Николка опять усмехнулся:
– У татар кличут. Колоколов у них нет. Человеческий голос вместо колокола: «Ла-ла-ла-малала!» Муллы их кличут.
– И идут? – недоверчиво спросил Василий.
– Идут, конечно. Свой закон соблюдают.
– Я бы не пошел! Какой такой человеческий голос, чтобы им к Богу звать. Сразу и видно, что у татар Бог ненастоящий, коль человечьей голосйной к нему зовут. В человечьем голосе и ложь, и хрип, и перх; першит другой: кхе, кхе, кхе, а не говорит. Какая чистота может быть в человечьем голосе, коли человек не чист? Табак – раз, – он загнул палец, – водка – два…
– Татары водки не пьют, – заметил Николка.
– Пусть не пьют. Баба – три. – Василий загнул средний палец.
– Ну, этого у них бывает и по две, и по три…
– Баба – три! – значительно повторил Василий. – Четыре – обжорство всякое, пять – злобность, жадность…
И вдруг разогнул пальцы и махнул рукой:
– Что считать?! Голос у человека – как посуда нелуженая: нельзя пить из нее. Отрава.
– Ну, вот, значит, понимаешь, почему колоколом в храм сзывают, – сказал Николка серьезно и посмотрел на небо.
Высокие звезды тоже что-то услыхали от ветра и трепетали в волнении, передавая друг другу слышанную весть.
– Зимой и звезды мохнатые, – сказал внезапно Николка, – от холоду; а весной смотри, как алмазятся. Вот-вот капнут.
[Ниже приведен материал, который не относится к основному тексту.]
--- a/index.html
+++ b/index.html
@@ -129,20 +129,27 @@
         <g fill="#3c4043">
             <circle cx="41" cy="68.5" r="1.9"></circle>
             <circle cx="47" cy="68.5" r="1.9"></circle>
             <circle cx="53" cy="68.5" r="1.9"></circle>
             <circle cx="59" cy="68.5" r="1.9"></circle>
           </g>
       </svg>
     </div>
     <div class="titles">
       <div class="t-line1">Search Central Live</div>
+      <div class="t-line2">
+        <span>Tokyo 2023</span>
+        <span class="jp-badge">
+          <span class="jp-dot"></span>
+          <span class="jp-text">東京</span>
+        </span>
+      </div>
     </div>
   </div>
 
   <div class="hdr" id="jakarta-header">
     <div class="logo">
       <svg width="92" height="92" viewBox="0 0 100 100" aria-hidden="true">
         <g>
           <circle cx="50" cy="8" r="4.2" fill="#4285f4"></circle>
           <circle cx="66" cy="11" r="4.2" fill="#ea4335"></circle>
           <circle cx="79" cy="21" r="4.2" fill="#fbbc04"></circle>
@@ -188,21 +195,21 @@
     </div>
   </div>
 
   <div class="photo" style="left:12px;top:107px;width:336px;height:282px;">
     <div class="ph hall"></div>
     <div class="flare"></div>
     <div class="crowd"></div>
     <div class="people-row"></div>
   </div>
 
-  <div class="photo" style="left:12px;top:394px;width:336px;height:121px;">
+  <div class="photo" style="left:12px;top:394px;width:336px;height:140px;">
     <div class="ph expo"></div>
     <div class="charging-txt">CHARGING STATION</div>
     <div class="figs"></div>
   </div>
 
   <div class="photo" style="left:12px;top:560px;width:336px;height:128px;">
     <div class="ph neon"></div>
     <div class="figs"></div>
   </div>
– Это я знаю, что голосом человечьим нельзя к Богу звать, – отозвался Василий, не слушая о звездах. – Я знаешь, когда начал думать об этом? Меня хозяйка квартирная, Анфиса, утешала, когда Маша, жена, умерла, и все мне про Бога и про Бога говорила. Я и слушаю ее. Слушаю, а чую – в голосе-то у нее пироги: все горло изнутри в тесте. Про Бога меня утешает, а тестом ей голос облепило: ничего и не слышу.
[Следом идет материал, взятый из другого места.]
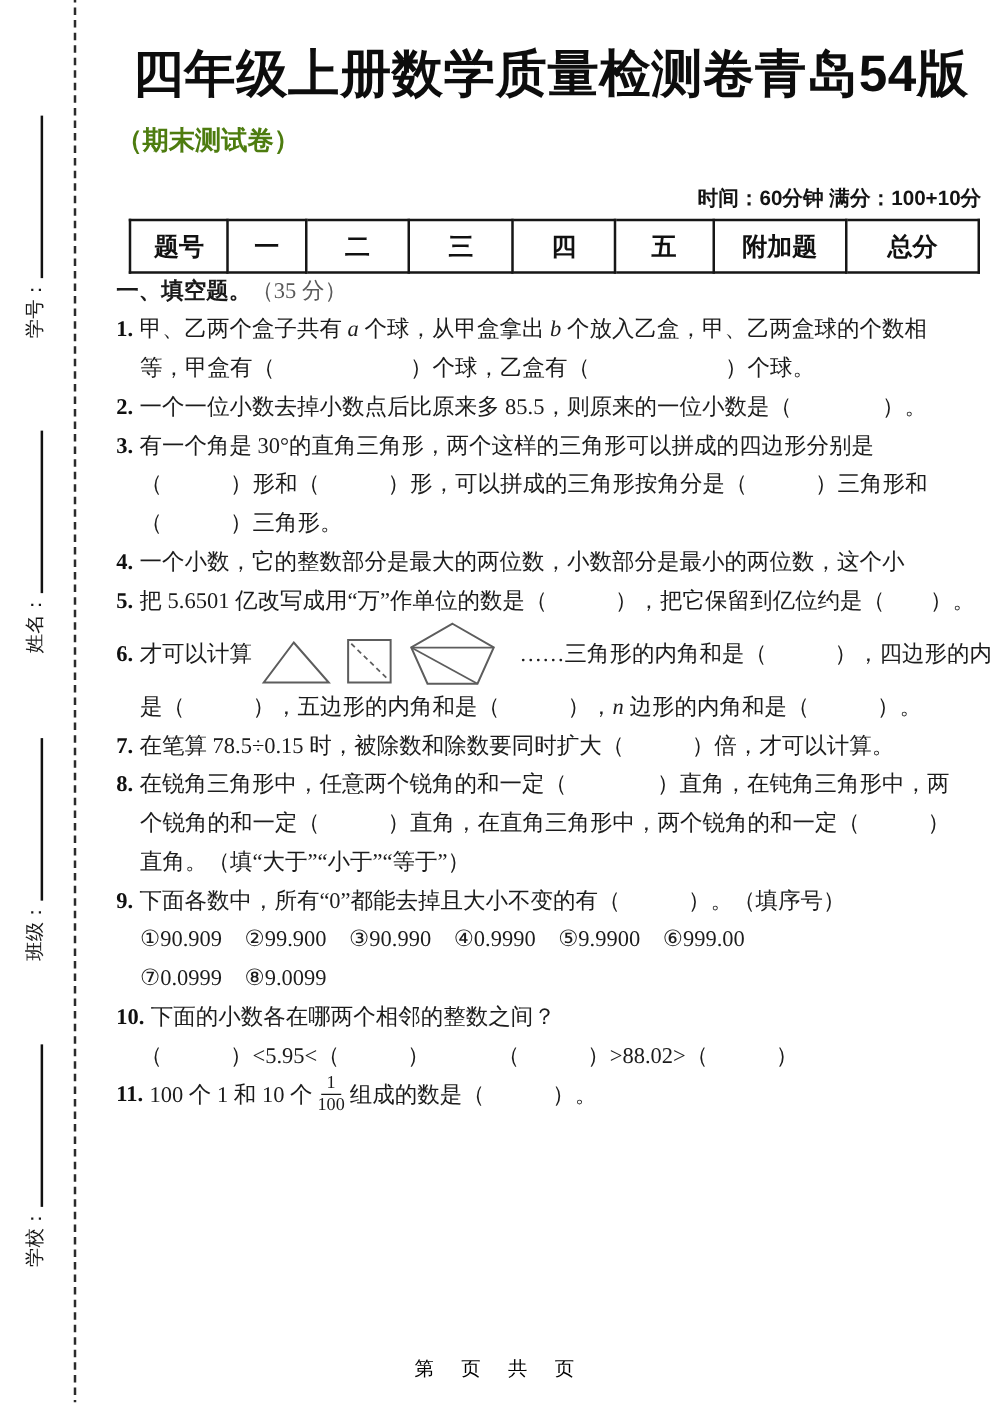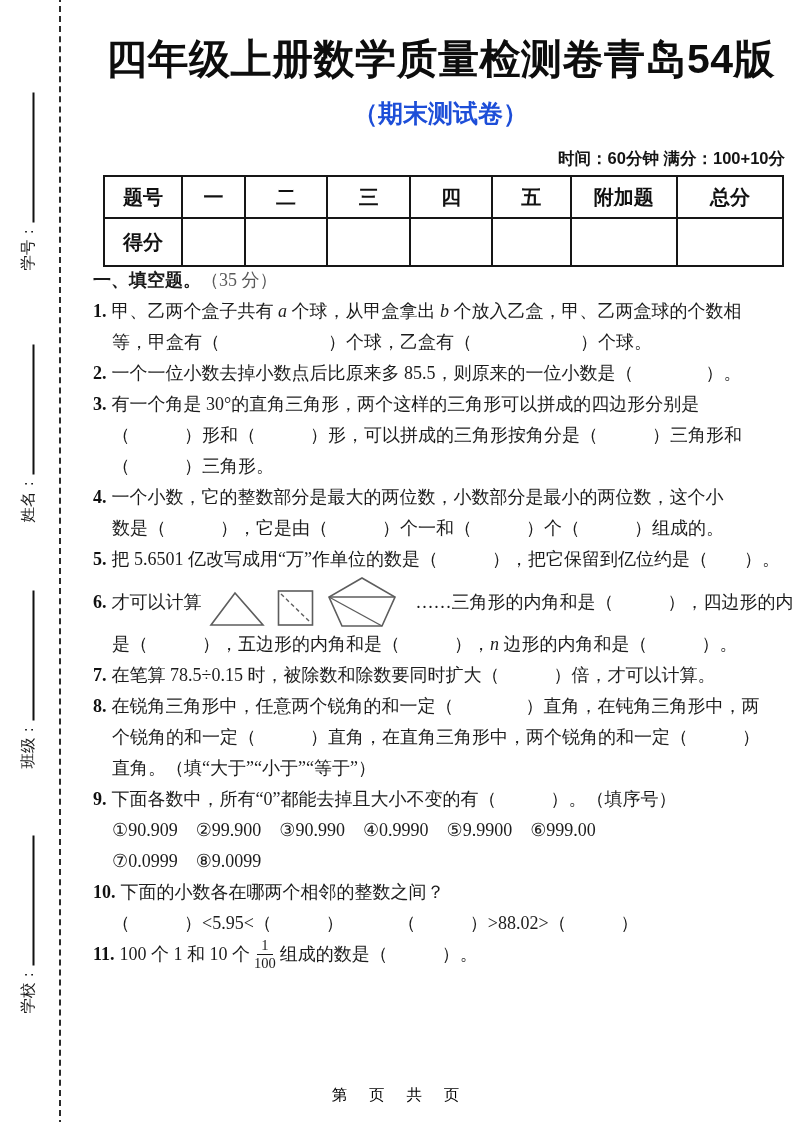--- a/index.html
+++ b/index.html
@@ -14,22 +14,22 @@
               font-family:"Liberation Sans","DejaVu Sans",sans-serif;
               font-size:15.5px;color:#171717;white-space:nowrap;}
   .side-field .blank-line{display:inline-block;width:130px;height:12px;
               border-bottom:2px solid #111;margin-left:1px;}
 
   
   .main{position:absolute;left:93px;top:0;width:695px;}
   .title{margin-top:33px;text-align:center;font-size:41px;line-height:52px;
          font-weight:900;font-family:"Liberation Sans","DejaVu Sans",sans-serif;
          color:#0d0d0d;letter-spacing:0.5px;}
-  .subtitle{margin-top:8px;text-align:center;font-size:25px;line-height:40px;
-         font-weight:900;font-family:"Liberation Sans","DejaVu Sans",sans-serif;color:#1d4ed8;}
+  .subtitle{margin-top:8px;text-align:left;font-size:21px;line-height:40px;
+         font-weight:900;font-family:"Liberation Sans","DejaVu Sans",sans-serif;color:#4d7c0f;}
   .meta{margin-top:15px;text-align:right;font-size:16.5px;font-weight:700;
          font-family:"Liberation Sans","DejaVu Sans",sans-serif;color:#141414;padding-right:3px;}
 
   
   table.score{border-collapse:collapse;width:681px;margin:5px 0 0 10px;table-layout:fixed;}
   table.score th,table.score td{border:2px solid #161616;padding:0;text-align:center;
          font-family:"Liberation Sans","DejaVu Sans",sans-serif;color:#111;}
   table.score tr.hdr th{height:40px;font-size:20px;font-weight:700;}
   table.score tr.scr td{height:46px;font-size:20px;font-weight:700;}
 
@@ -89,30 +89,20 @@
         <tr class="hdr" id="score-hdr-row">
             <th style="width: 11.5%;">题号</th>
             <th style="width: 9.1%;">一</th>
             <th style="width: 12.2%;">二</th>
             <th style="width: 12.2%;">三</th>
             <th style="width: 12%;">四</th>
             <th style="width: 11.6%;">五</th>
             <th style="width: 15.7%;">附加题</th>
             <th style="width: 15.7%;">总分</th>
           </tr>
-        <tr class="scr" id="score-val-row">
-            <td>得分</td>
-            <td></td>
-            <td></td>
-            <td></td>
-            <td></td>
-            <td></td>
-            <td></td>
-            <td></td>
-          </tr>
       </tbody>
     </table>
 
     <div class="sec-head">
       <span class="sh-b">一、填空题。</span><span class="sh-r">（35 分）</span>
     </div>
 
     <div class="questions" id="questions">
         <div class="q">
           <div class="qline"><b class="qnum">1.</b><span>甲、乙两个盒子共有 </span><i>a</i><span> 个球，从甲盒拿出 </span><i>b</i><span> 个放入乙盒，甲、乙两盒球的个数相</span></div>
@@ -121,21 +111,20 @@
         <div class="q">
           <div class="qline"><b class="qnum">2.</b><span>一个一位小数去掉小数点后比原来多 85.5，则原来的一位小数是（　　　　）。</span></div>
         </div>
         <div class="q">
           <div class="qline"><b class="qnum">3.</b><span>有一个角是 30°的直角三角形，两个这样的三角形可以拼成的四边形分别是</span></div>
           <div class="qline cont"><span>（　　　）形和（　　　）形，可以拼成的三角形按角分是（　　　）三角形和</span></div>
           <div class="qline cont"><span>（　　　）三角形。</span></div>
         </div>
         <div class="q">
           <div class="qline"><b class="qnum">4.</b><span>一个小数，它的整数部分是最大的两位数，小数部分是最小的两位数，这个小</span></div>
-          <div class="qline cont"><span>数是（　　　），它是由（　　　）个一和（　　　）个（　　　）组成的。</span></div>
         </div>
         <div class="q">
           <div class="qline"><b class="qnum">5.</b><span>把 5.6501 亿改写成用“万”作单位的数是（　　　），把它保留到亿位约是（　　）。</span></div>
         </div>
         <div class="q">
           <div class="qline has-shapes">
             <b class="qnum">6.</b>
             <span>才可以计算</span>
   <span class="q6-shapes">
     <svg width="58" height="38" viewBox="0 0 58 38">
– Мудрено что-то, – заметил Николка.
– Не мудрено. Просто. У ней в то время кулебяка в печи сидела, с грибами. Она про Бога, а я кулебяку одну слышу. А ведь добрый она человек, и кулебякой этой же потом меня угостила. Только я не ел. С груздями была, сочная. Это я тогда же понял, что человеческий голос чист никогда не бывает: у одного сквозь кулебяку проходит, у другого монета в горле застряла, надо сперва высверлить дырку, чтоб голосу до людей пробиться, – да и сквозь дырку все равно выйдет голос медный какой-то, не чистый: о Боге вестит, а пятачком звенит. А к Богу чисто надо звать.
– Верно, – согласился Николка. – «Сердце чисто созижди во мне, Боже»[16].
– Это уже верно. Грязен голос человечий. А не пойму: откуда у металла голос человеческий, да чистый, да зовучий, да усовещающий, какого у человека не бывает? Не человечий был бы, сердца не крушил бы: реял бы вокруг сердца, а сердцу в середину не попадал бы. Зазвонишь вот ты сейчас. Хоронить Христа будут. Я затоскую опять. А отыми ты у меня эту тоску, заткни мне уши, чтоб звона не слышать, я этой же самой тоски вдвое запрошу! Не дашь – пить буду, на стеклянном донышке ее поищу, где-нибудь да найду: лбом с ней столкнусь, с тоской, а найду! Откуда ж в колоколе голос человеческий? Кто его от человеков отобрал живого, а туда, в медь, заключил!
<…>
Николка всмотрелся внимательно в небо.
– А звон-то мы с тобой чуть не прозевали. Пора. Выходит: не след звонарям на колокольне и разговаривать. Звони, знай!
Он похлопал Василия по плечу. Василий промолвил медленно:
– Вот заговорит сейчас, и все будут слушать.
– Кто все?
– А вот. – Василий провел рукой по воздуху: включал он в этих «всех» и людей, и весеннюю ночь, и крупневшие на межени ночи звезды, и реку с полою водою. И не мог бы сказать Василий, кто в этот час не включен в этих «всех».
Никола снял шапку, перекрестился и ударил.